What to work on:
Would you please copy every line from the records that contains the word "operations"?

Dataset excerpts
----

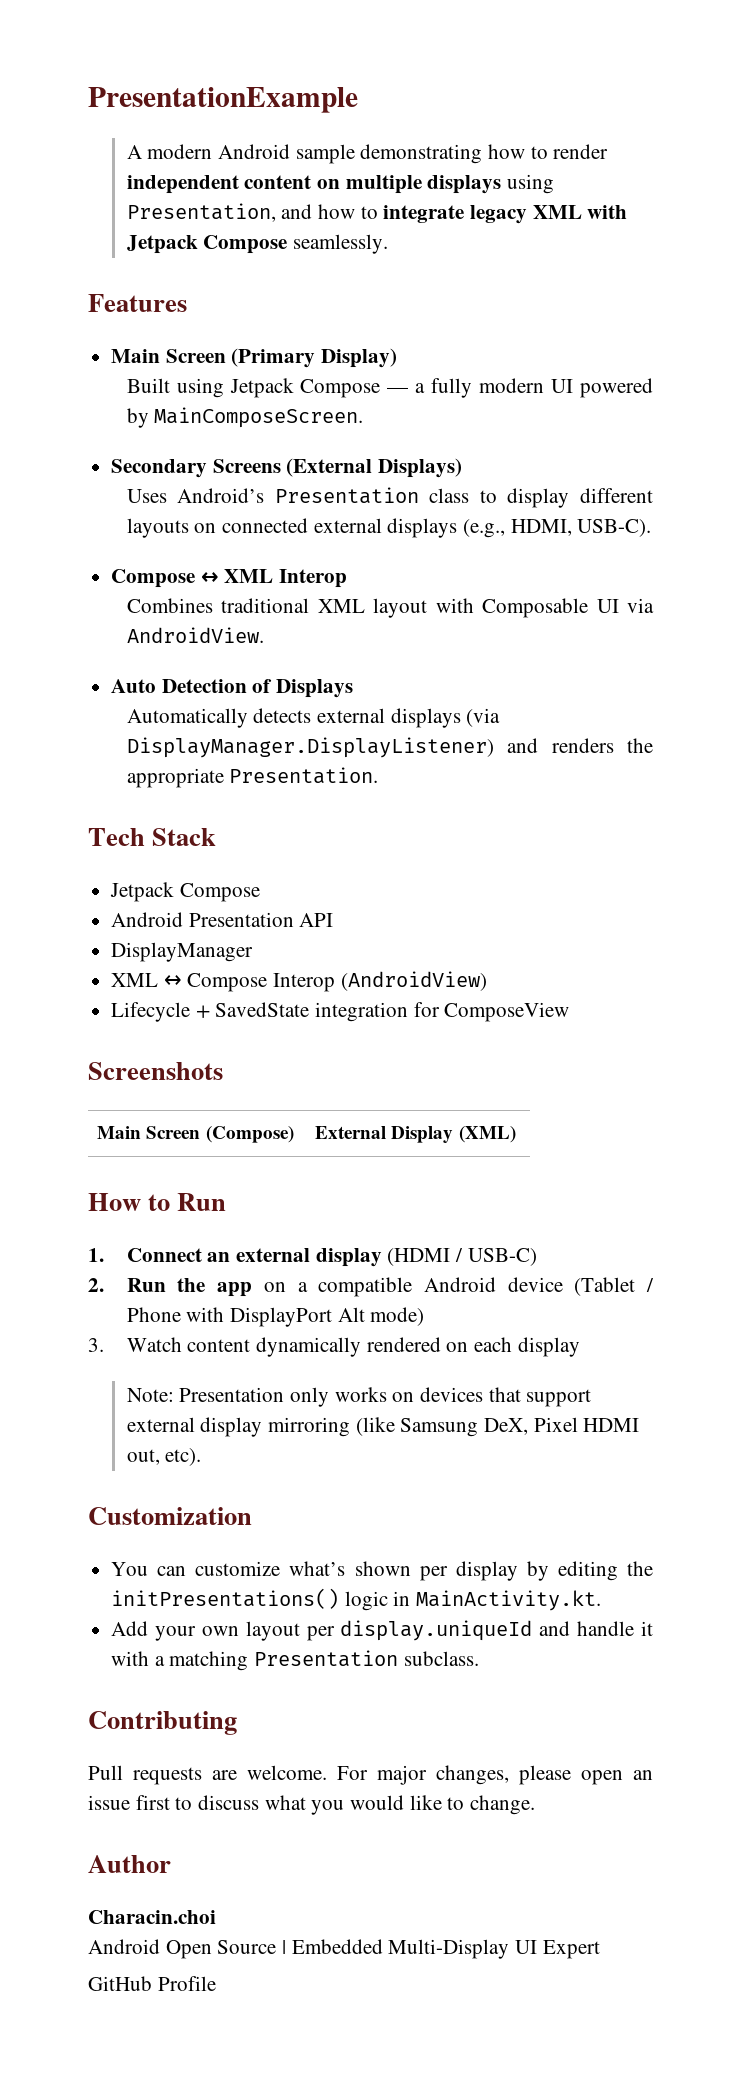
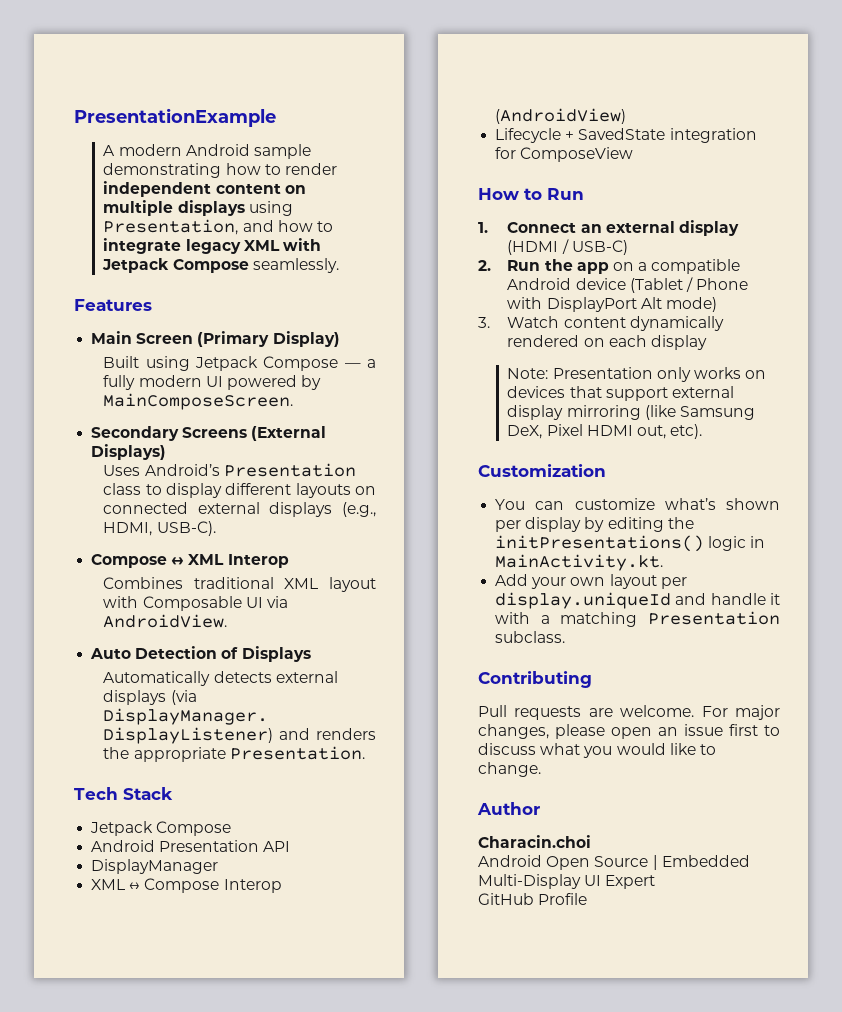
- Screenshots
- Main Screen (Compose) | External Display (XML)

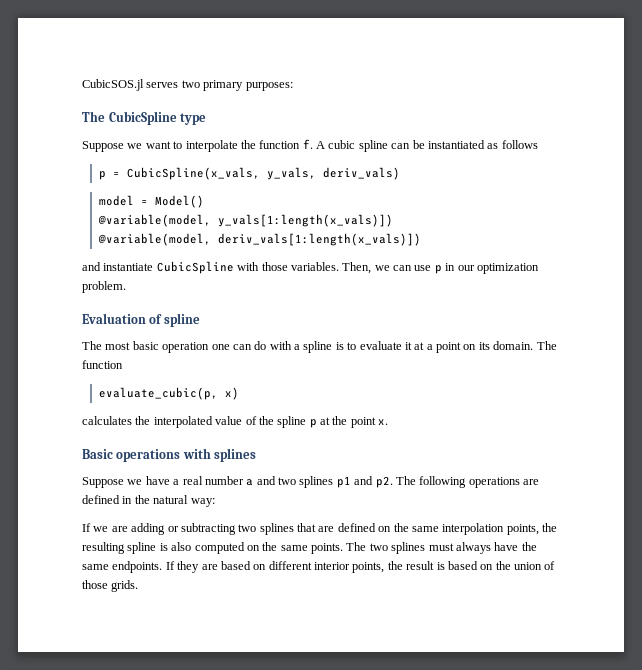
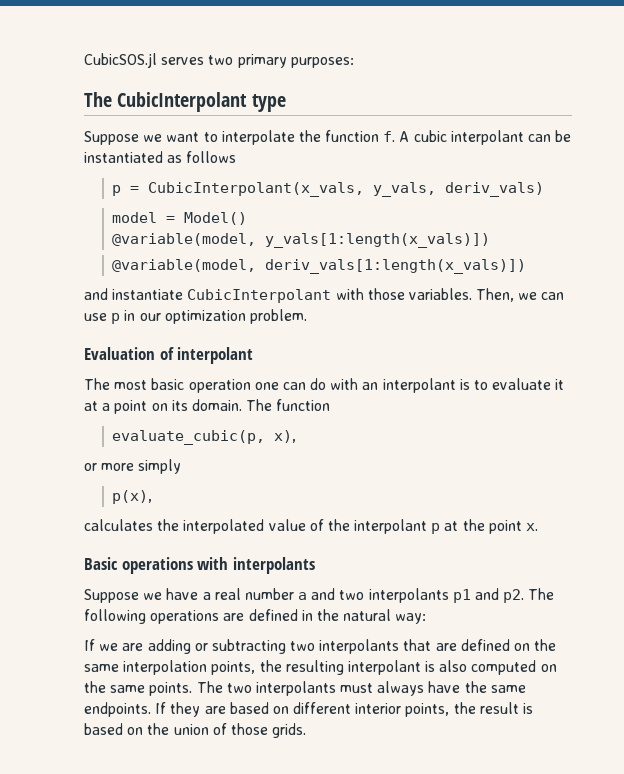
- The CubicSpline type
+ The CubicInterpolant type
- A cubic spline can be instantiated as follows
+ A cubic interpolant can be instantiated as follows
- p = CubicSpline(x_vals, y_vals, deriv_vals)
+ p = CubicInterpolant(x_vals, y_vals, deriv_vals)
- and instantiate CubicSpline with those variables.
+ and instantiate CubicInterpolant with those variables.
- Evaluation of spline
+ Evaluation of interpolant
- The most basic operation one can do with a spline is to evaluate it at a point on its domain.
+ The most basic operation one can do with an interpolant is to evaluate it at a point on its domain.
- evaluate_cubic(p, x)
+ evaluate_cubic(p, x),
+ or more simply
+ p(x),
- calculates the interpolated value of the spline p at the point x.
+ calculates the interpolated value of the interpolant p at the point x.
- Basic operations with splines
+ Basic operations with interpolants
- Suppose we have a real number a and two splines p1 and p2.
+ Suppose we have a real number a and two interpolants p1 and p2.
- If we are adding or subtracting two splines that are defined on the same interpolation points, the resulting spline is also computed on the same points.
+ If we are adding or subtracting two interpolants that are defined on the same interpolation points, the resulting interpolant is also computed on the same points.
- The two splines must always have the same endpoints.
+ The two interpolants must always have the same endpoints.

----

Answer below:
- Basic operations with splines
+ Basic operations with interpolants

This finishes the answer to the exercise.